DATA UNDER STUDY -
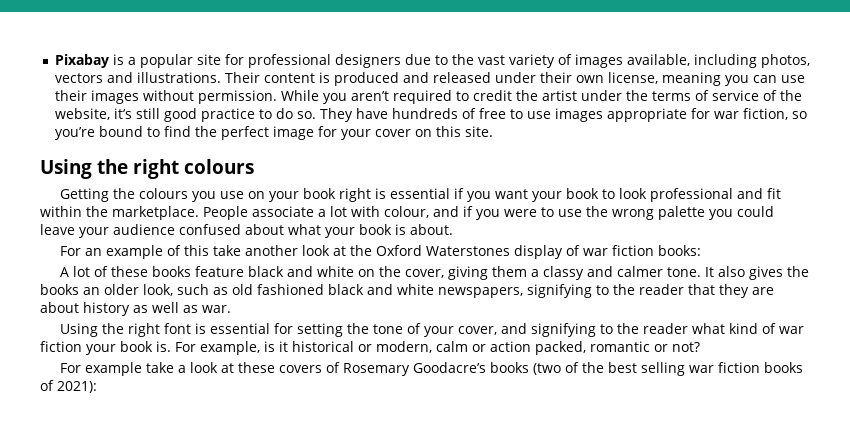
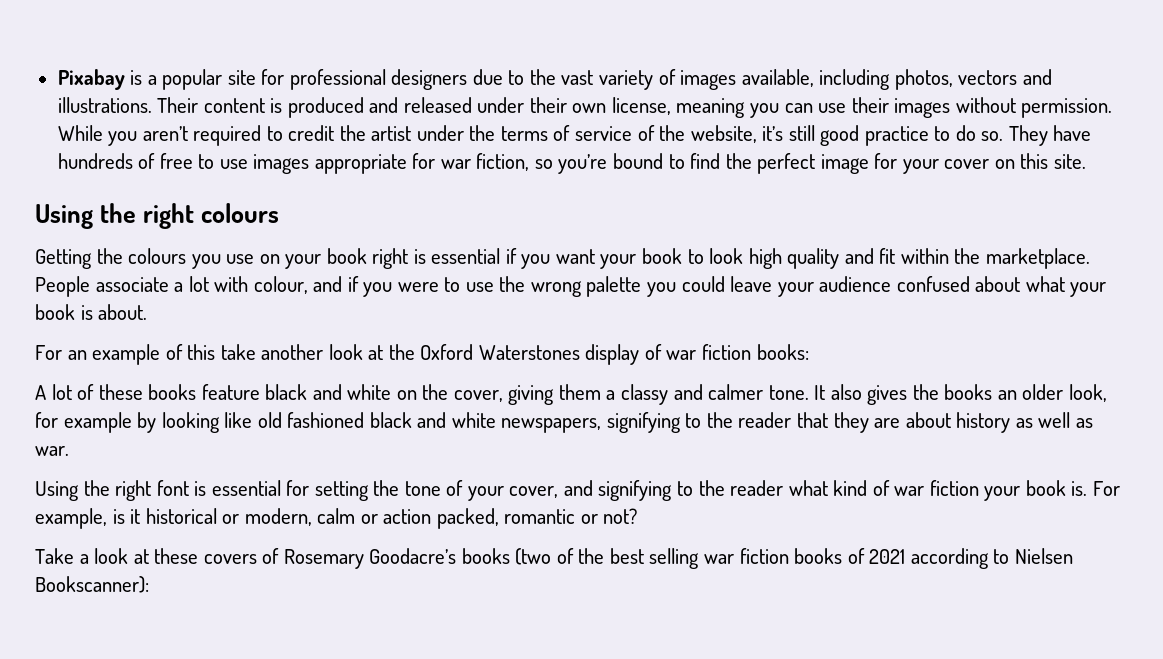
[649,188,733,202] professional -> [748,248,840,269] high quality
[177,284,228,295] such as -> [35,412,253,433] for example by looking like
[59,362,174,376] For example take -> [35,548,74,564] Take
[57,381,97,393] 2021): -> [869,548,1073,569] [35,576,149,593] 2021 according to Nielsen Bookscanner):

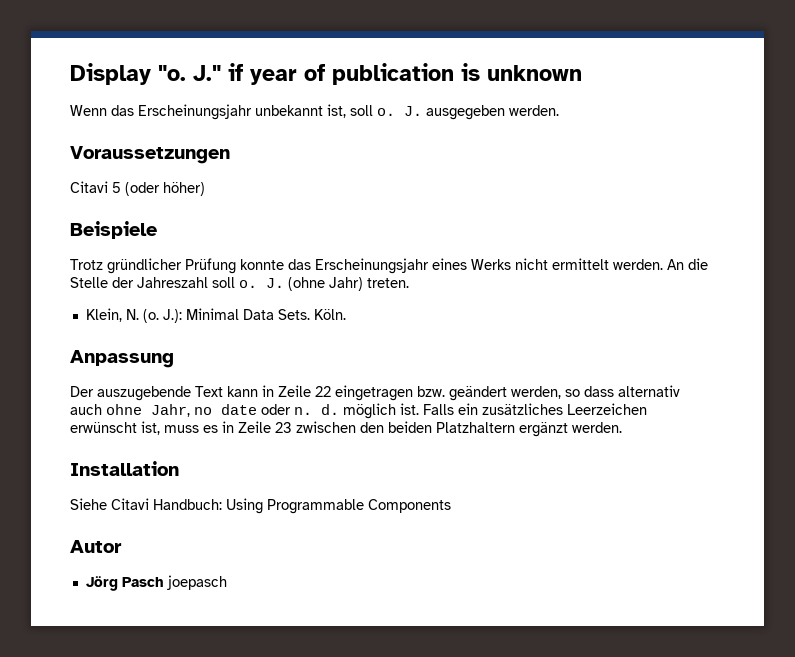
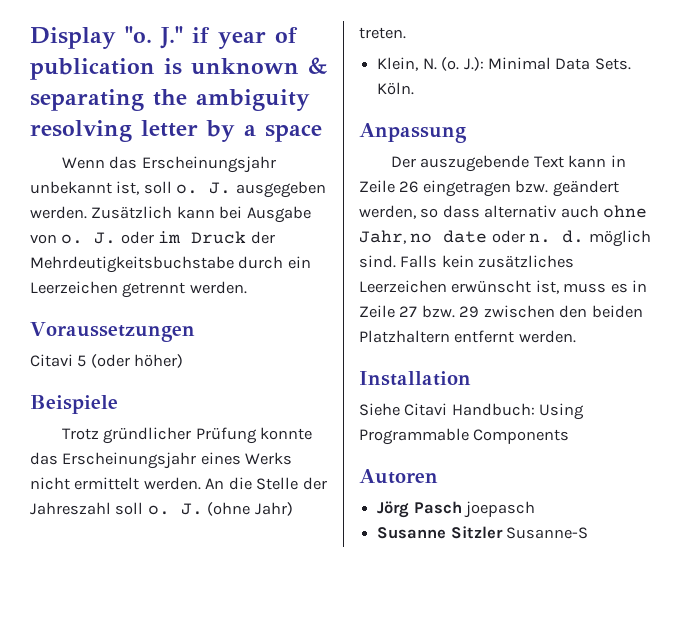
(582, 73) none -> [308,57,327,74] [30,89,310,111] [30,120,322,142] & separating the ambiguity resolving letter by a space
(559, 110) none -> [91,206,311,223] [30,231,275,244] [30,256,311,273] [30,281,247,298] Zusätzlich kann bei Ausgabe von o. J. oder im Druck der Mehrdeutigkeitsbuchstabe durch ein Leerzeichen getrennt werden.
[315,386,331,397] 22 -> [399,181,419,193] 26
[400,403,478,415] ist. Falls ein -> [359,255,474,268] sind. Falls kein
[275,422,292,433] 23 -> [399,305,480,318] 27 bzw. 29
[519,422,568,437] ergänzt -> [454,330,515,343] entfernt
[70,540,122,553] Autor -> [359,469,438,484] Autoren
(227, 582) none -> [377,526,589,539] // Susanne Sitzler Susanne-S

TASK STATEMENT -
Transcribe the listing in full. Leave the pictures out.

ANSWER -
[649,188,733,202] professional -> [748,248,840,269] high quality
[177,284,228,295] such as -> [35,412,253,433] for example by looking like
[59,362,174,376] For example take -> [35,548,74,564] Take
[57,381,97,393] 2021): -> [869,548,1073,569] [35,576,149,593] 2021 according to Nielsen Bookscanner):

(582, 73) none -> [308,57,327,74] [30,89,310,111] [30,120,322,142] & separating the ambiguity resolving letter by a space
(559, 110) none -> [91,206,311,223] [30,231,275,244] [30,256,311,273] [30,281,247,298] Zusätzlich kann bei Ausgabe von o. J. oder im Druck der Mehrdeutigkeitsbuchstabe durch ein Leerzeichen getrennt werden.
[315,386,331,397] 22 -> [399,181,419,193] 26
[400,403,478,415] ist. Falls ein -> [359,255,474,268] sind. Falls kein
[275,422,292,433] 23 -> [399,305,480,318] 27 bzw. 29
[519,422,568,437] ergänzt -> [454,330,515,343] entfernt
[70,540,122,553] Autor -> [359,469,438,484] Autoren
(227, 582) none -> [377,526,589,539] // Susanne Sitzler Susanne-S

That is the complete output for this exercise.